聖女①
「大丈夫か?」
別に俺は助けたつもりはないが、この場合はこういうのが自然だろう。
剣を構えて震えている女騎士はおびえて何も言えないようだ。
おかしいな・・・アーマードグリズリーは完全に絶命しているのだがな。
「危ないところをありがとうございました。私はクロス王国の王女、リィン・クロスと申します」
何にも言えなくなっていた女騎士の代わりに姫さんが聖域を解いて俺にお礼を言ってくる。ジャンヌには劣るがなかなかの美少女だ。それに胸もデカいな。神官のようなダボっとした服を着ていてもその大きさがよくわかる。
「リエルだ。旅の者だ」
俺も一応名の知れた魔族だからな。一応偽名を言っておこう。
しかし、クロス王国か。たしかあのダンタリオンの侵攻地域だったはずだな。ってことはあのアーマードグリズリーも・・・。
くくくっ。ちょっと面白くなってきたじゃないか。このバカンスは。
おっと悪い顔になりそうになったぜ。
「余計なお世話かも知れないが命を狙われる覚えはあるか?」
「え?いいえ・・・」
俺の言葉にリィンは言葉を濁す。否定はしているがやはり心当たりはありそうだな。
「アーマードグリズリーは捕食以外では人間を襲うことはまずない。だが、これだけ食料ができてたのに食おうとしないでお前さんたちを襲ってたのはおかしいだろ」
俺が人間の死体を食料と表現したのが気に入らないのかリィンは厳しい顔になる。
まじめだねえ。
人間てのはくだらない事を気にするからな。
ここは能力を使って・・・。
いやいや、せっかくのバカンスだ。
もう少しこの状況を楽しんでいこう。
「それにしてもさっきのは聖域か?珍しいものが使えるんだな」
俺が正攻法でリィンの機嫌を直すためにとりあえず話をそらそうとすると、
「リィン様は聖女なのだ。聖域が使えるのは当然だろう」
ようやく怯えから解放されたのか女騎士の方が胸を張って威張ってくる。
なんでこいつが威張っているのかよくわからんが、聖女か。
それなら聖域が使えるのもうなづけるな。
「聖女様か。
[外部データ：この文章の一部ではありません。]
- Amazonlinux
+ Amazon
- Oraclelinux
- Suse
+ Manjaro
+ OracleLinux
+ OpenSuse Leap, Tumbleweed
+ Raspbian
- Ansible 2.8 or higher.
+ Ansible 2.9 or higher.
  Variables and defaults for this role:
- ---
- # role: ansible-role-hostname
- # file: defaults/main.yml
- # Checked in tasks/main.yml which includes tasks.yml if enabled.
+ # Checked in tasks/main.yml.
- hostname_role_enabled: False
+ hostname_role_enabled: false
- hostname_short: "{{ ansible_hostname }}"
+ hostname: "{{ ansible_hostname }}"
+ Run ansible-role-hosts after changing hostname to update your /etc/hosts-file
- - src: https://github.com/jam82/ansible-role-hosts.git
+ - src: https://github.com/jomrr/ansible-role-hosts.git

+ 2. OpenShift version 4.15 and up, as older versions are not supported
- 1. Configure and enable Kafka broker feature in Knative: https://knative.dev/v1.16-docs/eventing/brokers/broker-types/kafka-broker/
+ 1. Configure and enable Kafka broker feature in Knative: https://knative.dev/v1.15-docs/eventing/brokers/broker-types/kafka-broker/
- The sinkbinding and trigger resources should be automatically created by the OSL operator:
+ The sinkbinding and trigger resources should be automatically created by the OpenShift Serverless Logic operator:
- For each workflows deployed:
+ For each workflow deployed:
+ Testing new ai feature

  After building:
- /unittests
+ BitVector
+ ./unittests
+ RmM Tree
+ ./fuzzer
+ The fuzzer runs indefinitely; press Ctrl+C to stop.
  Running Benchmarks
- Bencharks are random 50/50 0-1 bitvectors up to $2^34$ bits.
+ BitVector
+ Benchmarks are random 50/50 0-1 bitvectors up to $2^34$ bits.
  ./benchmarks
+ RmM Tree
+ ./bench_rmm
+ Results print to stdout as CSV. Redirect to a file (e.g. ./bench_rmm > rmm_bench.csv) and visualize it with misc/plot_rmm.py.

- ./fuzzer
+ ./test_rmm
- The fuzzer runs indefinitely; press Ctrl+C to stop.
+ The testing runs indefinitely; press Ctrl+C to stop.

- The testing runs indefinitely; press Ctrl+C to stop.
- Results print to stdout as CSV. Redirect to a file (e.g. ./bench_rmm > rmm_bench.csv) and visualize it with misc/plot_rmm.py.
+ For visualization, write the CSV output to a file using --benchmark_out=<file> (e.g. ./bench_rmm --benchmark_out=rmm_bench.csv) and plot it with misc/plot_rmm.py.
たいしたもんだな」
「いえ、私など未熟者です。私がもっとはやく聖域を作れていたらこんなことにはならなかったのです」
リィンは悲しそうな目で死体となった騎士たちを見ている。
聖域は防御結界としては破格の性能を誇る。物理攻撃はもちろん、魔法攻撃も普通なら完全に防ぐからな。アーマードグリズリー如きが馬鹿力に任せてどれだけ頑張って殴り続けても壊すことなどできないだろう。
まあ、俺ならいくつか壊す方法があるがね。
ここでそれを言うのは野暮と言うものだろう。
「なかなか立派な連中だったな。いざとなったら主君を捨てて逃げ出すなんてことはよくあることだが、彼らはその任務を全うしたのだからな」
これはお世辞じゃないぜ?
今まで俺の滅ぼした人間の国でもよくある光景だったからな。
見捨てて逃げ出すくらいならまだましで、自分たちが助かるために王族を差し出すなんてのもざらだった。
まったく人間てのはあさましいもんだ。
「ええ。私にはもったいないような騎士達でした。・・・せめて祈りましょう」
リィンはそう言って目をつぶる。女騎士もそれにならっている。
俺もそれに付き合ってやる。まあ魔族なんぞに祈られたくないだろうから祈りはしないがね。
「祈り終わったか?」
「ええ。魂が解放されているとよいのですが」
「じゃあ・・・燃やすぜ?」
俺はリィンの返事も聞かずに火炎魔法で騎士たちの死体を焼く。
「貴様、何をする!」
案の定女騎士が食ってかかってくるが
「このままにしておいて魔物のえさになるよりはましだろ」
俺の言葉に
「そうですね・・・。ありがとうございます・・・」
リィンは自分に言い聞かせるように言っていた。